They are a perfect demonstration of my signature line.

Ninor
11-22-2004, 06:20 PM
After over 30 years of martial arts and thousands of fights as a bouncer, bodyguard and military police officer I boiled fighting down to three things. Techniques, Tactics and Mindset. (You can read the analogy I used in the post under "Articles" if you've got time).

Mindset on its own won't do you any good if you don't have valid techniques. That's why scores of people die every year jumping in to raging waters to rescue a drowing victim. They had great mindset but poor technique and they end up drowning as well.
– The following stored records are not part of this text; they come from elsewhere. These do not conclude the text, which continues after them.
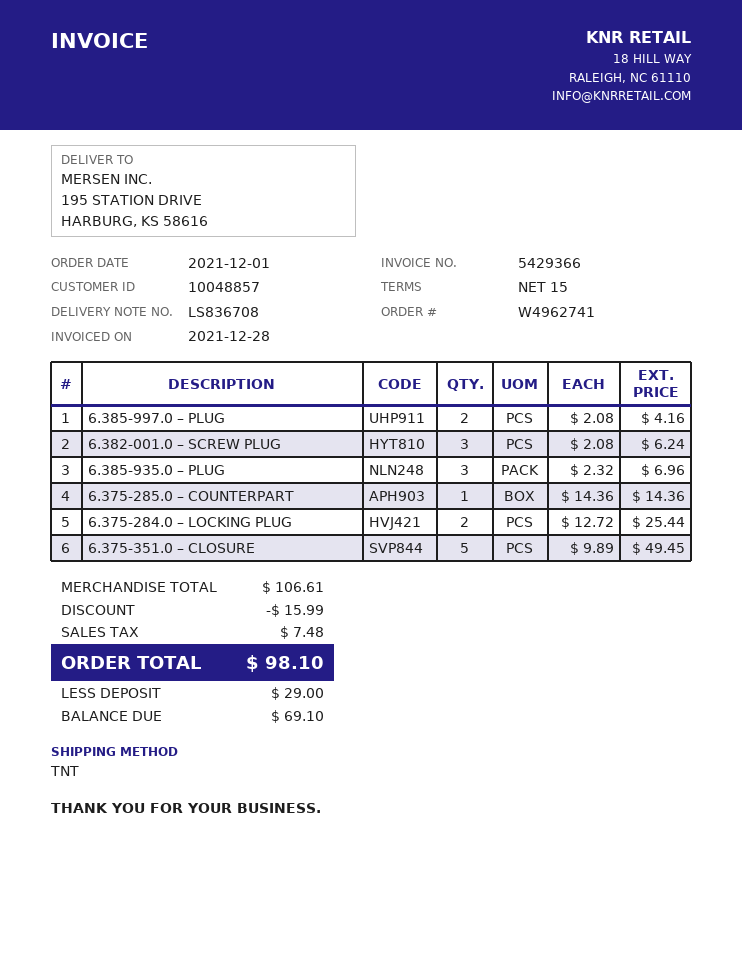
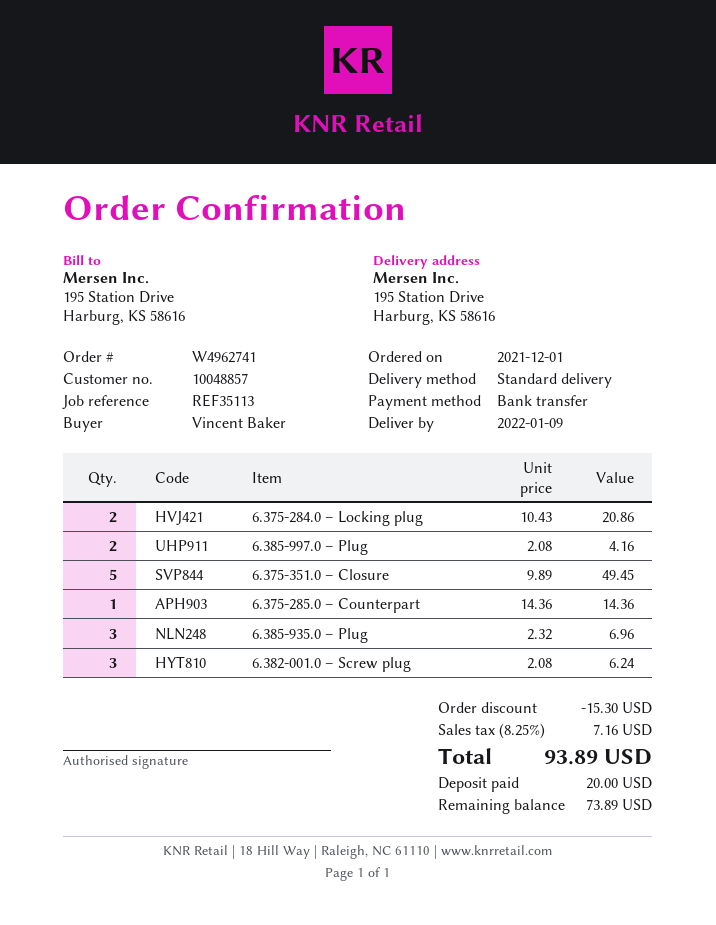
shipping method: TNT -> standard
6.375-284.0 – LOCKING PLUG: 2 x 12.72 = 25.44 -> 2 x 10.43 = 20.86
discount: 15.99 -> 15.30
tax: 7.48 -> 7.16
total: 98.10 -> 93.89
deposit: 29.00 -> 20.00
balance: 69.10 -> 73.89

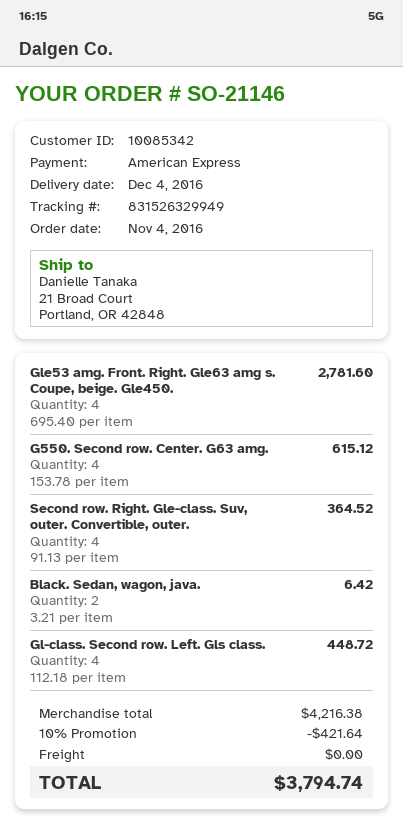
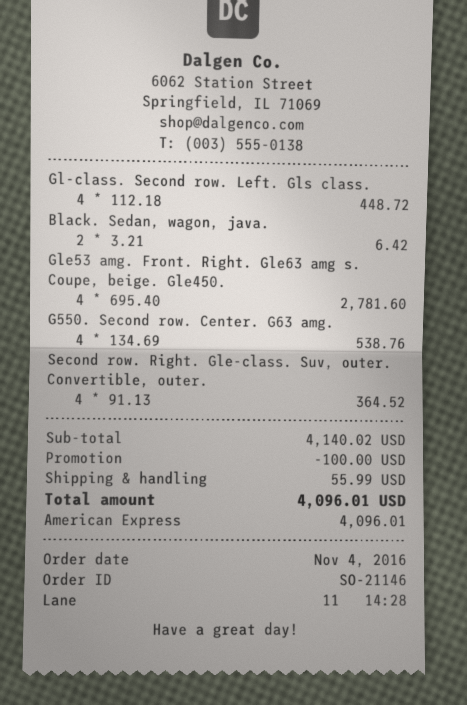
G550. Second row. Center. G63 amg.: 4 x 153.78 = 615.12 -> 4 x 134.69 = 538.76
subtotal: 4216.38 -> 4140.02
discount: 421.64 -> 100.00
shipping: 0.00 -> 55.99
total: 3794.74 -> 4096.01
Technique on it's own, without the correct mindset won't serve you well either. It's why most cops will tell you the "average" black belt will get his arse kicked by the "average" streetfighter. It's simple math really...the black belt has only one thing in his favour i.e. technical ability. The streetfighter has two things going for him...great tactics and great mindset (for what he's doing).

Whatever system/style you undertake, if you want to be able to defend yourself make sure the instructor understands the above and teaches all three. And remember, although some systems lend themselves more to the self defense (by eliminating the fluff and art forms that others are trying to preserve) it is the singer that matters, and not the song!!

hope that helps.

DaveJames
11-23-2004, 08:30 AM
Well, heres one for Michael..

" YOU CAN SEND YOUR SOUL TO JESUS,CAUSE YOUR ASS IS MINE NOW DIP SHIT""

Famous words by Sgt.Major Root :D

michael
11-23-2004, 10:44 AM
Well, heres one for Michael..

" YOU CAN SEND YOUR SOUL TO JESUS,CAUSE YOUR ASS IS MINE NOW DIP SHIT""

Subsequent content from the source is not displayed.